• _WORK ORDER_:
In the records below, the lines between the one holding "[91,444,409,460] // Provides" and the one holding "[605,715,648,729] Lock. ->", inclusive, are to be transcribed exactly; no pictures are to be included.

• _GIVEN INFORMATION_:

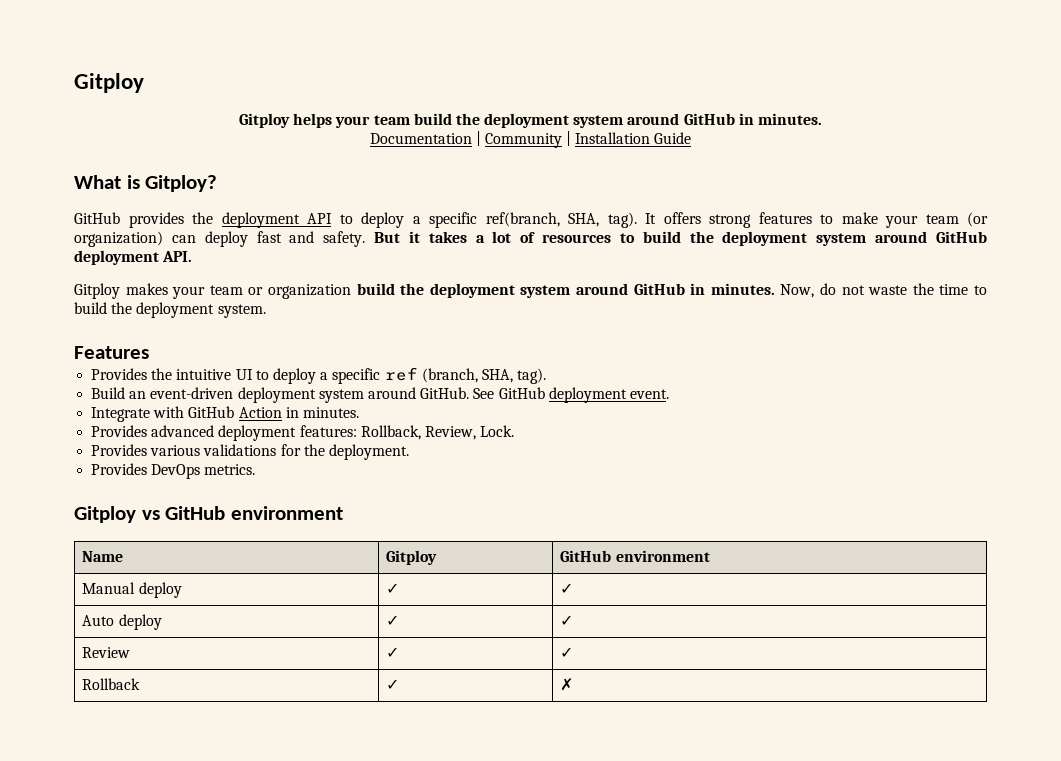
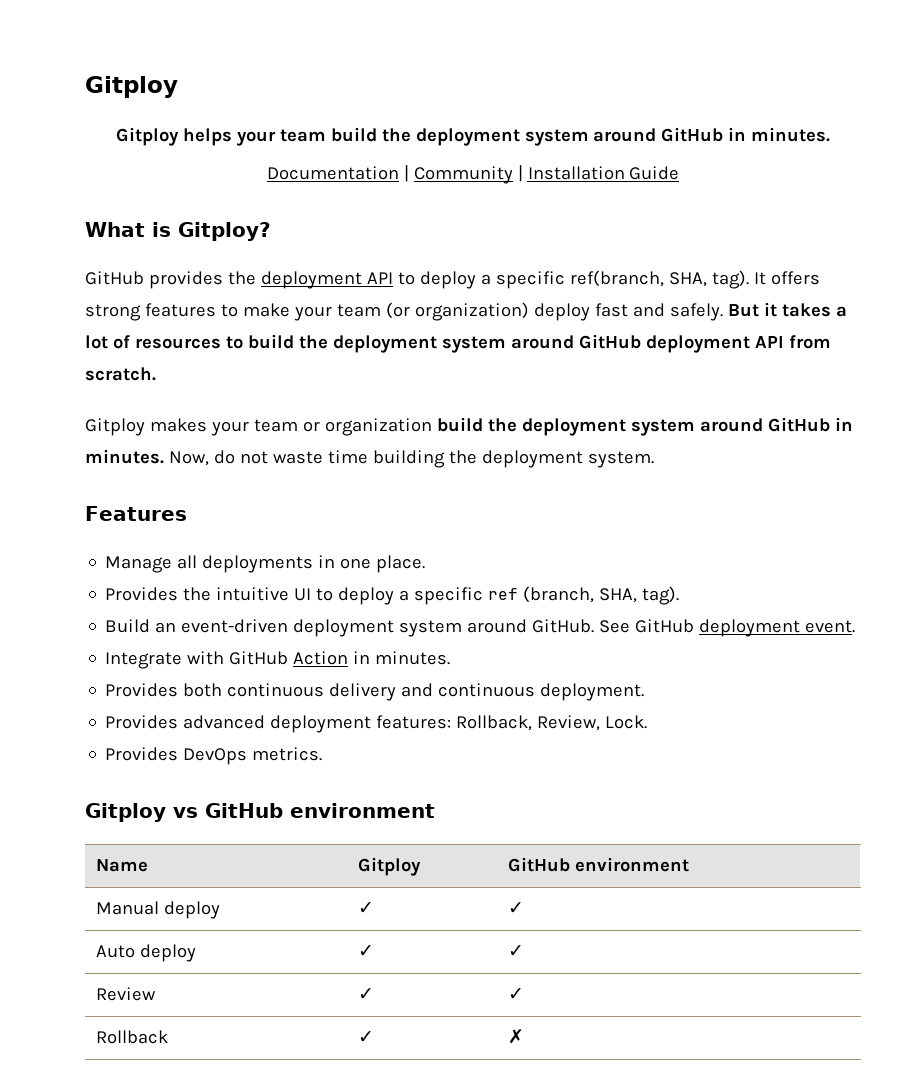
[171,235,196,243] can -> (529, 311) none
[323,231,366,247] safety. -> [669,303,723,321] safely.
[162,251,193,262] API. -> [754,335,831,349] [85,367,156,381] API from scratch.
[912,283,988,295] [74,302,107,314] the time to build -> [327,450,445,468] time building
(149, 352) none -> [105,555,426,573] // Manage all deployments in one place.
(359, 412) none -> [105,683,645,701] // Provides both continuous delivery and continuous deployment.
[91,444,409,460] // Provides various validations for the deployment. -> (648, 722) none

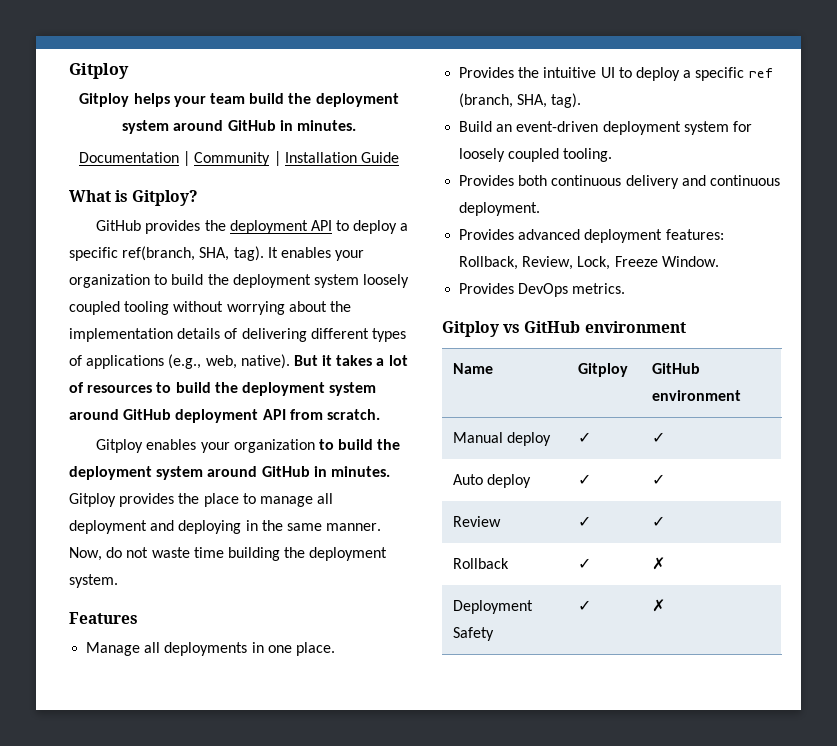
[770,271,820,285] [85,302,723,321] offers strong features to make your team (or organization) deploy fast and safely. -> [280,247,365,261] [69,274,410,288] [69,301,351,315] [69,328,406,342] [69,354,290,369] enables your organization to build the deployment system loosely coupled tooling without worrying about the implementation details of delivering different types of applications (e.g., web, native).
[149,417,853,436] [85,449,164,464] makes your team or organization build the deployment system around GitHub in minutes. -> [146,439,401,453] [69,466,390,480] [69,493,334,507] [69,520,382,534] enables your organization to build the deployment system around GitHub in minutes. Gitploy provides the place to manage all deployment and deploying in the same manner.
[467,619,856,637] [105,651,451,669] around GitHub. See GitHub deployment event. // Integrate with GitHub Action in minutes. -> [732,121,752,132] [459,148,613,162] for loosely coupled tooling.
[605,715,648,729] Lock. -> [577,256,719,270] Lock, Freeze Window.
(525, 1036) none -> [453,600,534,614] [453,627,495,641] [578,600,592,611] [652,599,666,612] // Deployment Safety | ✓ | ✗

• _RESULT_:
[91,444,409,460] // Provides various validations for the deployment. -> (648, 722) none

[770,271,820,285] [85,302,723,321] offers strong features to make your team (or organization) deploy fast and safely. -> [280,247,365,261] [69,274,410,288] [69,301,351,315] [69,328,406,342] [69,354,290,369] enables your organization to build the deployment system loosely coupled tooling without worrying about the implementation details of delivering different types of applications (e.g., web, native).
[149,417,853,436] [85,449,164,464] makes your team or organization build the deployment system around GitHub in minutes. -> [146,439,401,453] [69,466,390,480] [69,493,334,507] [69,520,382,534] enables your organization to build the deployment system around GitHub in minutes. Gitploy provides the place to manage all deployment and deploying in the same manner.
[467,619,856,637] [105,651,451,669] around GitHub. See GitHub deployment event. // Integrate with GitHub Action in minutes. -> [732,121,752,132] [459,148,613,162] for loosely coupled tooling.
[605,715,648,729] Lock. -> [577,256,719,270] Lock, Freeze Window.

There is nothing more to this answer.